A chance 2 advance!!

Where is my head at?

I can not put into words how I feel, I am geeting a 3 rd opportunity to have my son back, after I gave him to them, and 5 years ago they gave me the opportunity to earn my parental rights back. Then at christmass they took him back, she took him back, My step-mother took him away.
She could only have gotin more bitter in time. I have no clue how my son would react to such conditions. I do know that for me, only in and out her life till I was 21, am full af hate and discontent for her.
I have to be responsable now no matter how all my self-endulgent ways are. It is time, Time for me and my youngest son to grow up together. Just like Pony boy in that book/movie, shit brain freeze, but tom cruize and Rob Lowe were in the movie.

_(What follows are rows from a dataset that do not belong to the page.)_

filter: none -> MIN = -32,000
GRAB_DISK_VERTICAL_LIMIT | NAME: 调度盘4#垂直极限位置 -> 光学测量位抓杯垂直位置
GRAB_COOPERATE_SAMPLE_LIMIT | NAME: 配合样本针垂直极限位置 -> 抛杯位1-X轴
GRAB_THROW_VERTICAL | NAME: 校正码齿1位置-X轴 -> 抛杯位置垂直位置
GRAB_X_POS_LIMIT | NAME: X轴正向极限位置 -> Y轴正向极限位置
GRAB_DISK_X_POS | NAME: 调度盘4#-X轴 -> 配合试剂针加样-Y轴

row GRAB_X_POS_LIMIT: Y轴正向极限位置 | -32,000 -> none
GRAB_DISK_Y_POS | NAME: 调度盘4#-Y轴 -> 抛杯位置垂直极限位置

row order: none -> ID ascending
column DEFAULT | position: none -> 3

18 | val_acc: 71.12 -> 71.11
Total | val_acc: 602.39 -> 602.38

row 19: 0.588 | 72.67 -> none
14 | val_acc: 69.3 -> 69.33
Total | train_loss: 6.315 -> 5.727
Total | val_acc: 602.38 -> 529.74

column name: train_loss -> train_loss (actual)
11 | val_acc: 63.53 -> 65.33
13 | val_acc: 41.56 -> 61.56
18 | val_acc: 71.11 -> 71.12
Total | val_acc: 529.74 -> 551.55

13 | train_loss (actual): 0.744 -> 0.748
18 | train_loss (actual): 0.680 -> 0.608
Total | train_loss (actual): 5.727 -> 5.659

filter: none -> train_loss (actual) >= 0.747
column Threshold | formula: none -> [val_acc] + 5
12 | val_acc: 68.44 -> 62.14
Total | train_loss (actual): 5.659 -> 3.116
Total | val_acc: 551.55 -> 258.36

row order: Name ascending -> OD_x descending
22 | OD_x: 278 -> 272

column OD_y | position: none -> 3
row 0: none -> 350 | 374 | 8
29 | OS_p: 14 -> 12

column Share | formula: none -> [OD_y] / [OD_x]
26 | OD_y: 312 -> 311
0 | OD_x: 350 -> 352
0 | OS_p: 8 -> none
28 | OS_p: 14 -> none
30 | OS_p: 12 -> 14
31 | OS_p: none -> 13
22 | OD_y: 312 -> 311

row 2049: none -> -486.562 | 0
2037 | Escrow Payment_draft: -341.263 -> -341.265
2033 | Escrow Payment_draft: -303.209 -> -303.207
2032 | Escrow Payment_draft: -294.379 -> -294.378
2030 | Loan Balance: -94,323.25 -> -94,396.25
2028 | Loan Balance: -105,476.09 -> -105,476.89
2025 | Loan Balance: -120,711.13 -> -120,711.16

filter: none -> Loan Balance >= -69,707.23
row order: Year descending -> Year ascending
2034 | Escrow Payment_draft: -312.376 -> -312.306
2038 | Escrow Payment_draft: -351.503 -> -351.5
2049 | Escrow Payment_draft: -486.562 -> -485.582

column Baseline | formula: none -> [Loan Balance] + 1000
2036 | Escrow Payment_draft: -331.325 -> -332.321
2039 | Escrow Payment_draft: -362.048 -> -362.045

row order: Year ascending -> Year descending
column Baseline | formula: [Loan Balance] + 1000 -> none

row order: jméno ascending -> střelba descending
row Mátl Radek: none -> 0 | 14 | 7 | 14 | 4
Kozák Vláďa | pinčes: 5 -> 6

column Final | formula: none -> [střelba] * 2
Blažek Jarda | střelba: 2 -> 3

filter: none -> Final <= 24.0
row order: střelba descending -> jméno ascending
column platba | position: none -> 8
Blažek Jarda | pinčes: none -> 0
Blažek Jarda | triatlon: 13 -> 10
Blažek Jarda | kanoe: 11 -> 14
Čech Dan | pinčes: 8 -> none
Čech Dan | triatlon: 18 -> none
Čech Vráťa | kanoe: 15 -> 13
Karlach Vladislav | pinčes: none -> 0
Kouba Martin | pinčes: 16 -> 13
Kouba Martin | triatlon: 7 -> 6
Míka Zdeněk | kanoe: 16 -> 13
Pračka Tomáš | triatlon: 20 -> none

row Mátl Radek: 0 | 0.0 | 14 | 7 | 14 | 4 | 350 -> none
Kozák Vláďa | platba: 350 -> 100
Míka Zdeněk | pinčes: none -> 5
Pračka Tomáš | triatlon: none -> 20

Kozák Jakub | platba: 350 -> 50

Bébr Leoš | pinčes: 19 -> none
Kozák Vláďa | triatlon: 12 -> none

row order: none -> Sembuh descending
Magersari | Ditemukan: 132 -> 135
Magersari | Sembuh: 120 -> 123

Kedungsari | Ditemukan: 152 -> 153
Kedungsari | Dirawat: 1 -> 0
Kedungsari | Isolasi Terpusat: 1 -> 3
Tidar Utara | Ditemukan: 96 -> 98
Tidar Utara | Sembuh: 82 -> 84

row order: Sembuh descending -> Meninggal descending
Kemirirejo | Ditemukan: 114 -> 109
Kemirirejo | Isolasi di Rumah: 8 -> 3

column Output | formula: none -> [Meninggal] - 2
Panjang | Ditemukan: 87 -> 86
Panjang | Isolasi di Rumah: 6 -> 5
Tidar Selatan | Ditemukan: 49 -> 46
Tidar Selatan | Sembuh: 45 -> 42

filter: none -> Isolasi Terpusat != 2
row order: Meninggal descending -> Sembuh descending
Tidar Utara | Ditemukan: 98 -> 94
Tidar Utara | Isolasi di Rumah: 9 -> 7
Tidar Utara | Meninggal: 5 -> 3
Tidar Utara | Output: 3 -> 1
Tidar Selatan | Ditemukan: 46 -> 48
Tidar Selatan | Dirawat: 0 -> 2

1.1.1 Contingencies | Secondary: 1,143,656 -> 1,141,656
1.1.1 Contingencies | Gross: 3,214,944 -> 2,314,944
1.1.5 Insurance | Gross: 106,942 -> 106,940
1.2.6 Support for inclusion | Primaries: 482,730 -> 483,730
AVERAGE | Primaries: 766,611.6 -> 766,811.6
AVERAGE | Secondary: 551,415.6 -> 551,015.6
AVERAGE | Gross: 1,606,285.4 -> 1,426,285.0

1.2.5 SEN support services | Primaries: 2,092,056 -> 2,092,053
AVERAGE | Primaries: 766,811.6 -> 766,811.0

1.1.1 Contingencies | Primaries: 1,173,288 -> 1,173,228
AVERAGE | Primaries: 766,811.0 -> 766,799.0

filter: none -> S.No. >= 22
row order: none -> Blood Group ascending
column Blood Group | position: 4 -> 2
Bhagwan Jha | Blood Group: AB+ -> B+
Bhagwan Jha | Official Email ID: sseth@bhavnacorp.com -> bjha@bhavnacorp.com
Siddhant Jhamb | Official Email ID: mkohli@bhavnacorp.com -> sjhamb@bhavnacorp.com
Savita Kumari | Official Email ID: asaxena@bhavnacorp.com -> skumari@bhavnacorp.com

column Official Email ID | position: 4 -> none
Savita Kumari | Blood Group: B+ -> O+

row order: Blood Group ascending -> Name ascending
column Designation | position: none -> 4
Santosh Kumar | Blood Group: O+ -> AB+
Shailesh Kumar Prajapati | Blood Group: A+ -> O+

Life do's have It's it's irony!

I have to end this entry this way.

My husband called me today, to talk about the future of his business??? His store, the place we call home?? the same business I don't have a business degree in??? What a cool cucomber that man is. I had no clue we were this far down the river, ok my gut has spoken to me, telling me to quit rowing, and start fucking swimming, the damn boat sank fool.
I am ashamed of myself, I always listen to my gut. It truly has not failed me yet. I never go that route, and don't know why I did in my mariage.
I ask you this much, for all the years anyone has known me why did I allow someone to be my keeper? I took any easy path to no where. And, I am going down with the captian. will someone throw me a life boat. I can't afford to sink.